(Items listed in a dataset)
== Segment start ==

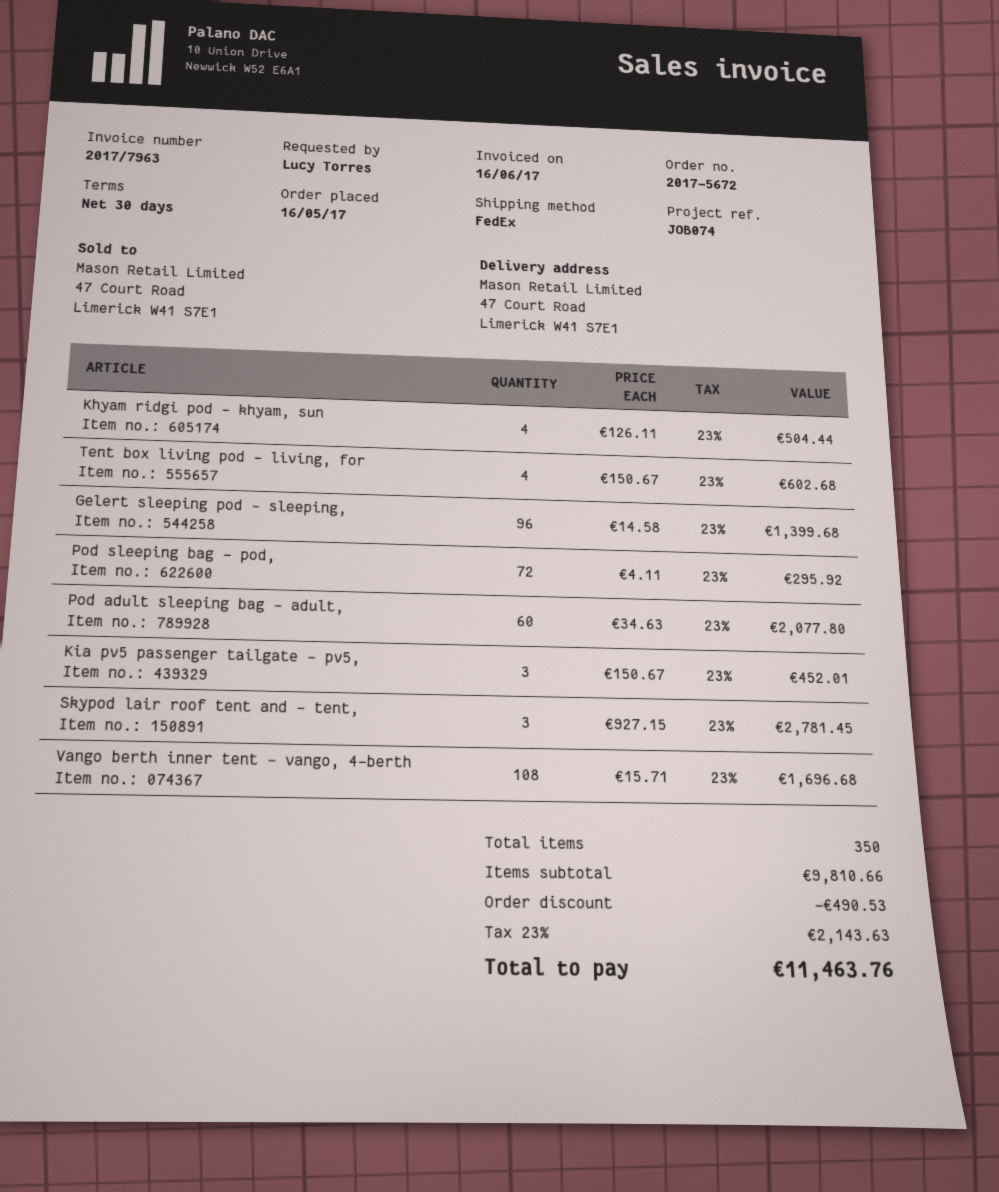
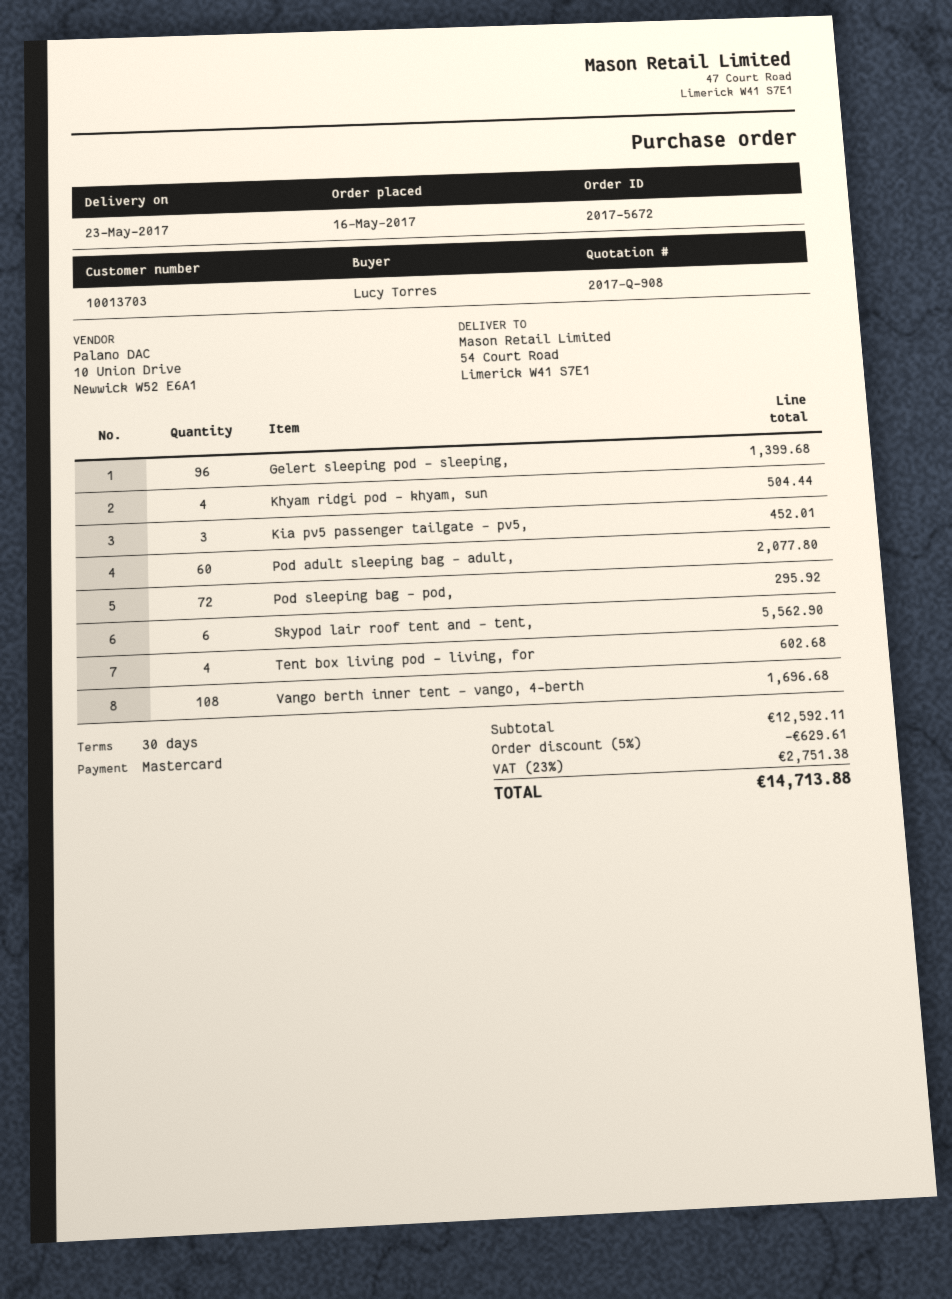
ship to: 47 Court Road, Limerick W41 S7E1 -> 54 Court Road, Limerick W41 S7E1
Skypod lair roof tent and - tent,: 3 for 2781.45 -> 6 for 5562.90
subtotal: 9810.66 -> 12592.11
discount: 490.53 -> 629.61
tax: 23% = 2143.63 -> 23% = 2751.38
total: 11463.76 -> 14713.88

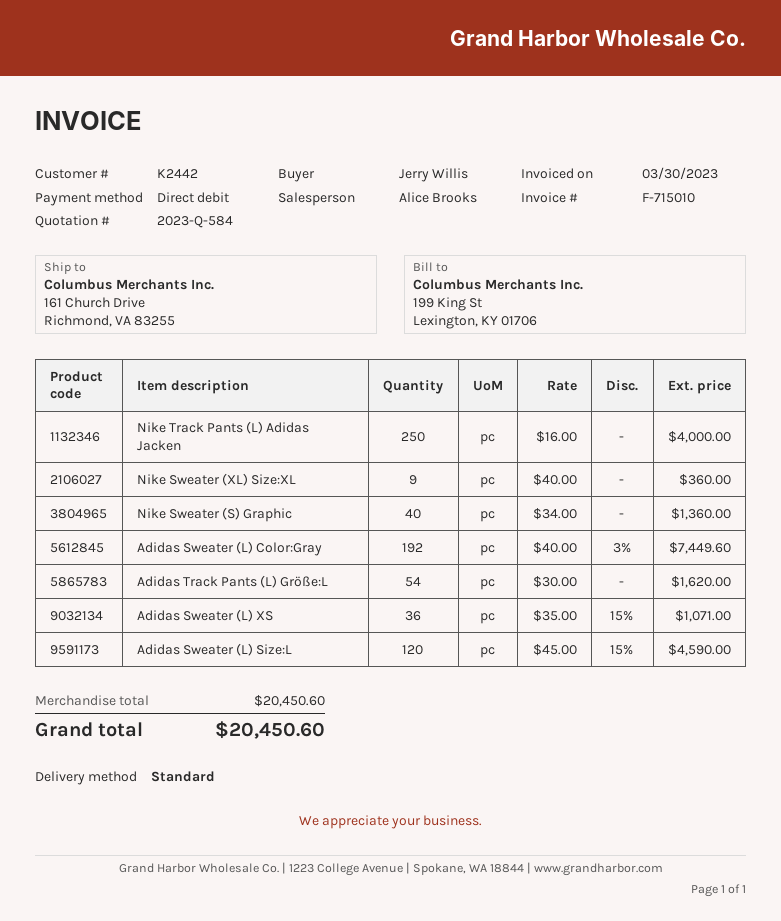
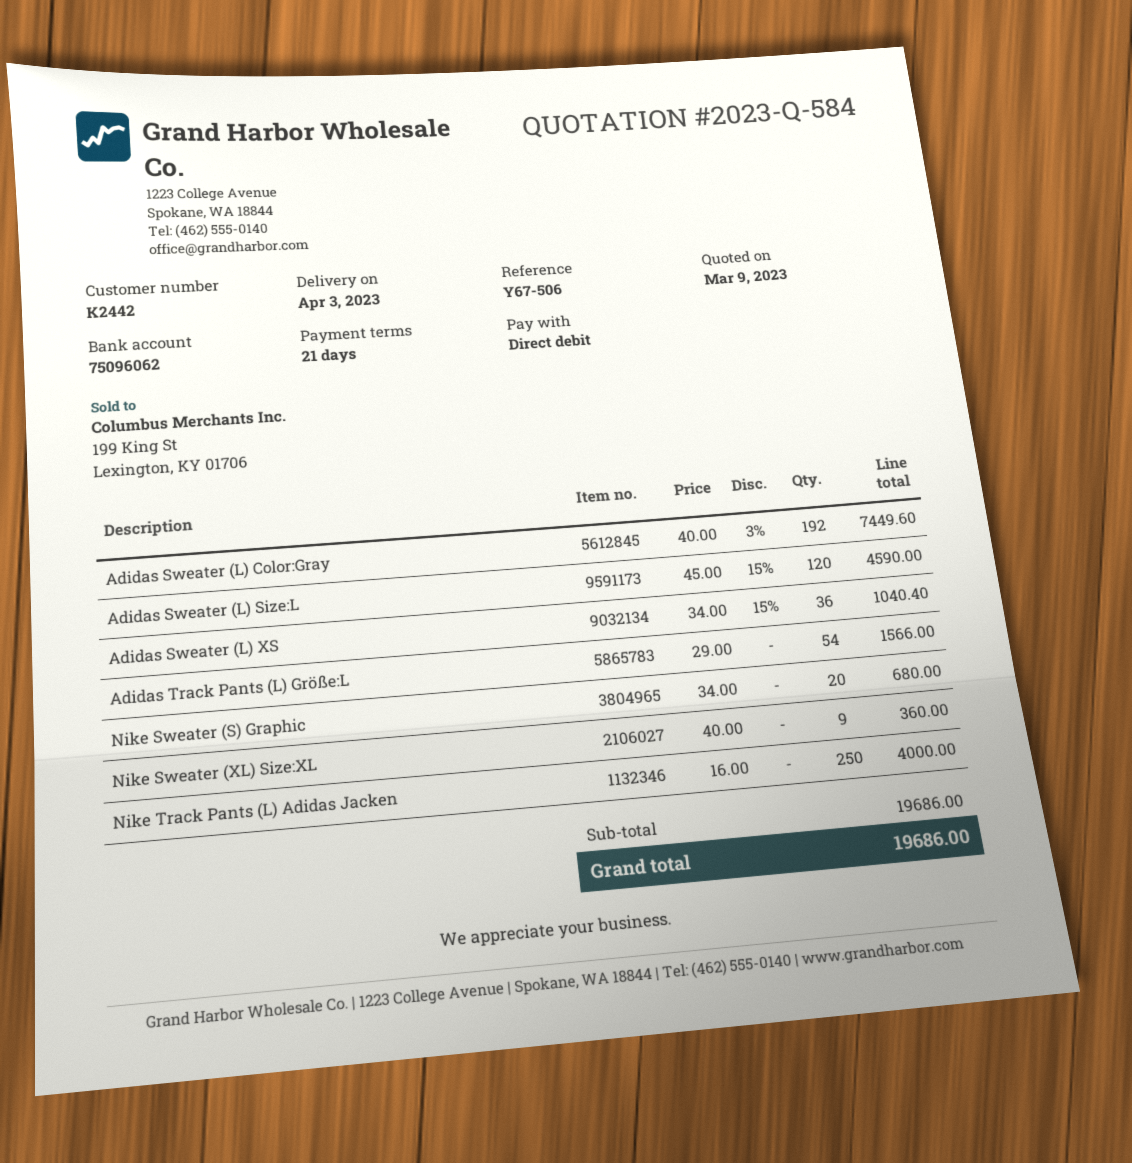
Nike Sweater (S) Graphic: 40 x 34.00 = 1360.00 -> 20 x 34.00 = 680.00
Adidas Track Pants (L) Größe:L: 54 x 30.00 = 1620.00 -> 54 x 29.00 = 1566.00
Adidas Sweater (L) XS: 36 x 35.00 - 15% = 1071.00 -> 36 x 34.00 - 15% = 1040.40
subtotal: 20450.60 -> 19686.00
total: 20450.60 -> 19686.00

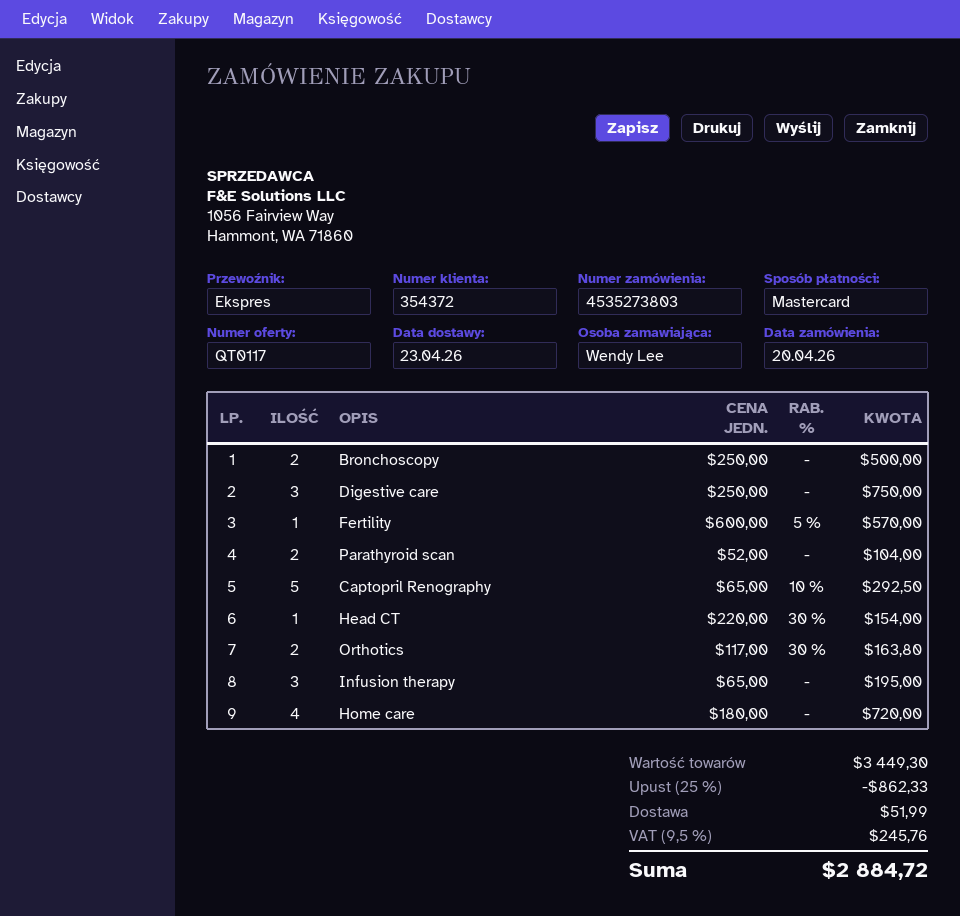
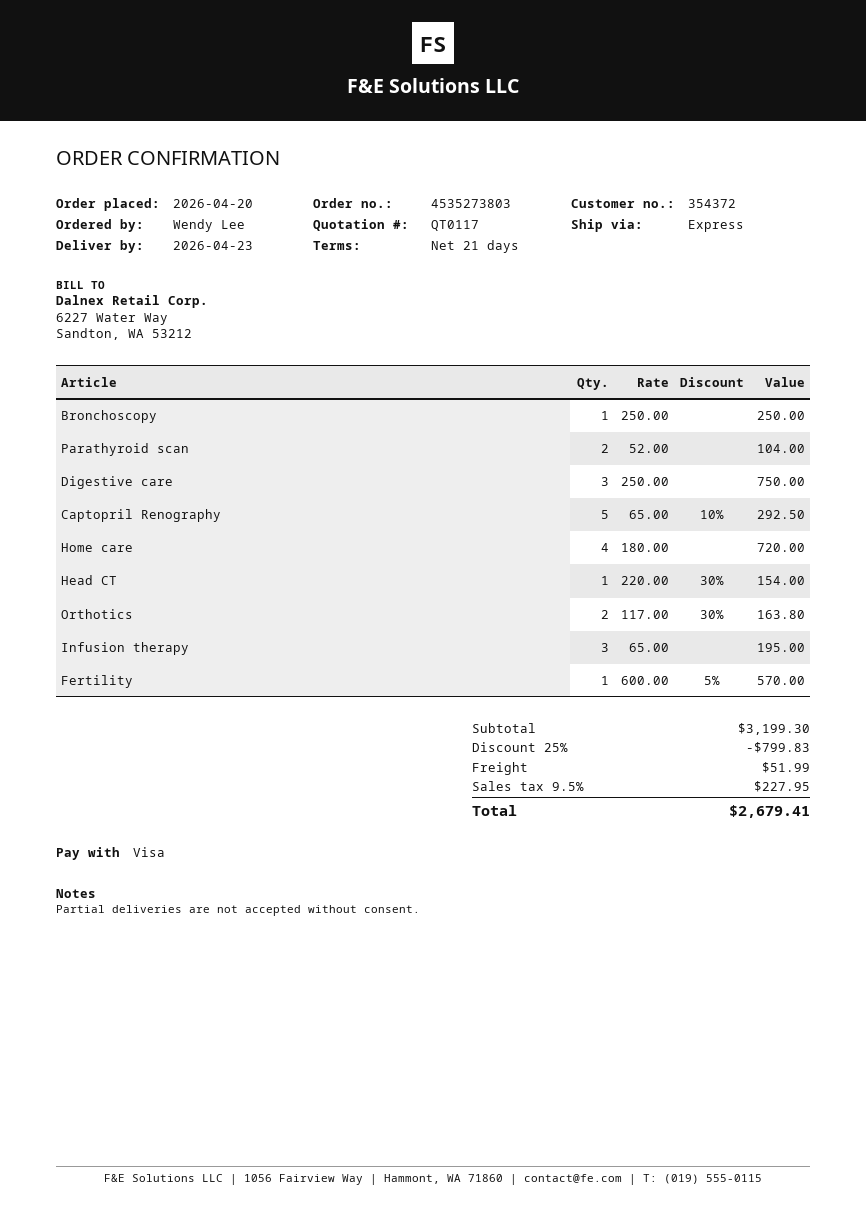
payment method: Mastercard -> Visa
Bronchoscopy: 2 x 250.00 = 500.00 -> 1 x 250.00 = 250.00
subtotal: 3449.30 -> 3199.30
discount: 25% = 862.33 -> 25% = 799.83
tax: 9.5% = 245.76 -> 9.5% = 227.95
total: 2884.72 -> 2679.41

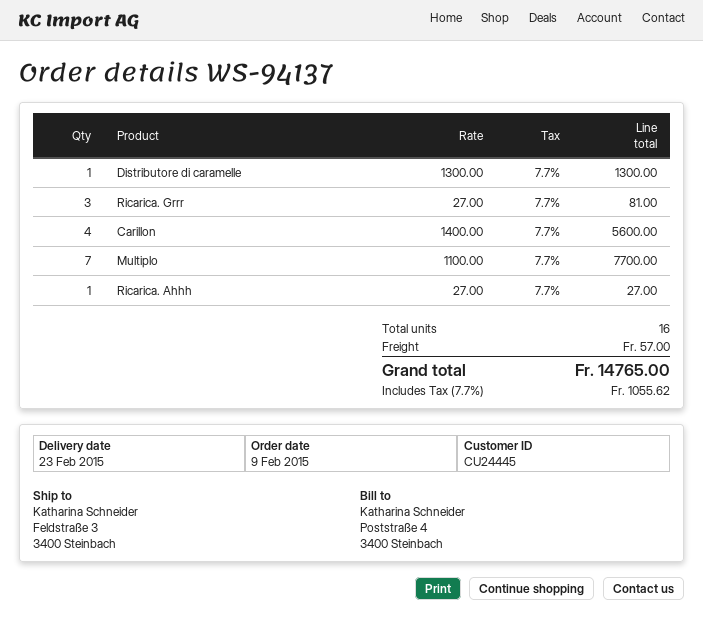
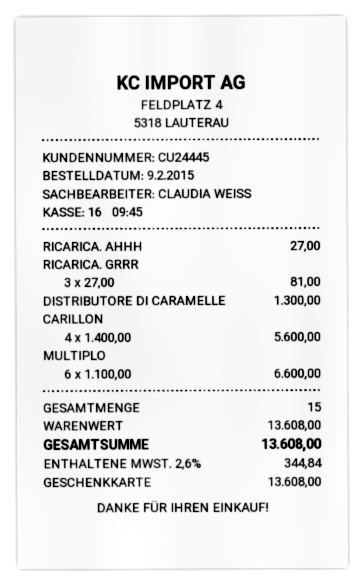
Multiplo: 7 x 1100.00 = 7700.00 -> 6 x 1100.00 = 6600.00
total quantity: 16 -> 15
shipping: 57.00 -> none
tax: 7.7% = 1055.62 -> 2.6% = 344.84
total: 14765.00 -> 13608.00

== Segment end ==

The problem:
Excluding the pictures, transcribe all of the entries exactly.

Answer area:
ship to: 47 Court Road, Limerick W41 S7E1 -> 54 Court Road, Limerick W41 S7E1
Skypod lair roof tent and - tent,: 3 for 2781.45 -> 6 for 5562.90
subtotal: 9810.66 -> 12592.11
discount: 490.53 -> 629.61
tax: 23% = 2143.63 -> 23% = 2751.38
total: 11463.76 -> 14713.88

Nike Sweater (S) Graphic: 40 x 34.00 = 1360.00 -> 20 x 34.00 = 680.00
Adidas Track Pants (L) Größe:L: 54 x 30.00 = 1620.00 -> 54 x 29.00 = 1566.00
Adidas Sweater (L) XS: 36 x 35.00 - 15% = 1071.00 -> 36 x 34.00 - 15% = 1040.40
subtotal: 20450.60 -> 19686.00
total: 20450.60 -> 19686.00

payment method: Mastercard -> Visa
Bronchoscopy: 2 x 250.00 = 500.00 -> 1 x 250.00 = 250.00
subtotal: 3449.30 -> 3199.30
discount: 25% = 862.33 -> 25% = 799.83
tax: 9.5% = 245.76 -> 9.5% = 227.95
total: 2884.72 -> 2679.41

Multiplo: 7 x 1100.00 = 7700.00 -> 6 x 1100.00 = 6600.00
total quantity: 16 -> 15
shipping: 57.00 -> none
tax: 7.7% = 1055.62 -> 2.6% = 344.84
total: 14765.00 -> 13608.00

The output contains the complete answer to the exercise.